Problem statement: Copy, exactly and without additions, every line in the records below from the one holding "(658, 218) none" through the one holding "(548, 541) none", both ends included.

Exercise input:
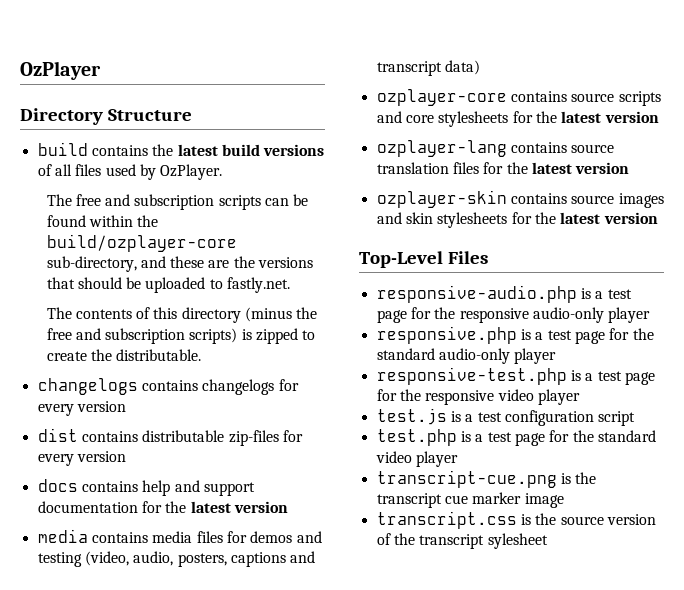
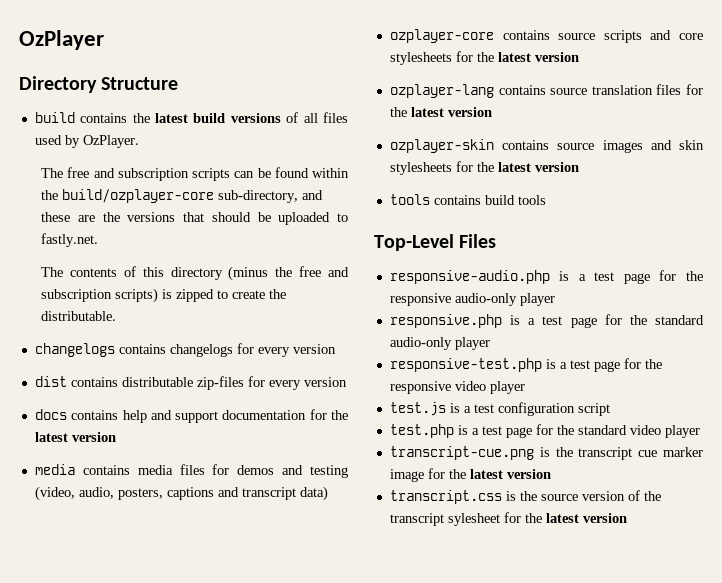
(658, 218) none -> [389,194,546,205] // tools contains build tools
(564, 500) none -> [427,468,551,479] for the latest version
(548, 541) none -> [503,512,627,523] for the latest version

==

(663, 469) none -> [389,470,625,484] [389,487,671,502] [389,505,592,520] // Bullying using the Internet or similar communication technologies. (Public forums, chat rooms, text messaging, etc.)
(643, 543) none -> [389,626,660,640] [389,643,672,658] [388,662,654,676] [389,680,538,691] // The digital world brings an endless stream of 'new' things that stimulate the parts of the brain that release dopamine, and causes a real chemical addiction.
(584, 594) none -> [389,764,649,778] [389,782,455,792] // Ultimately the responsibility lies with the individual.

Result:
(658, 218) none -> [389,194,546,205] // tools contains build tools
(564, 500) none -> [427,468,551,479] for the latest version
(548, 541) none -> [503,512,627,523] for the latest version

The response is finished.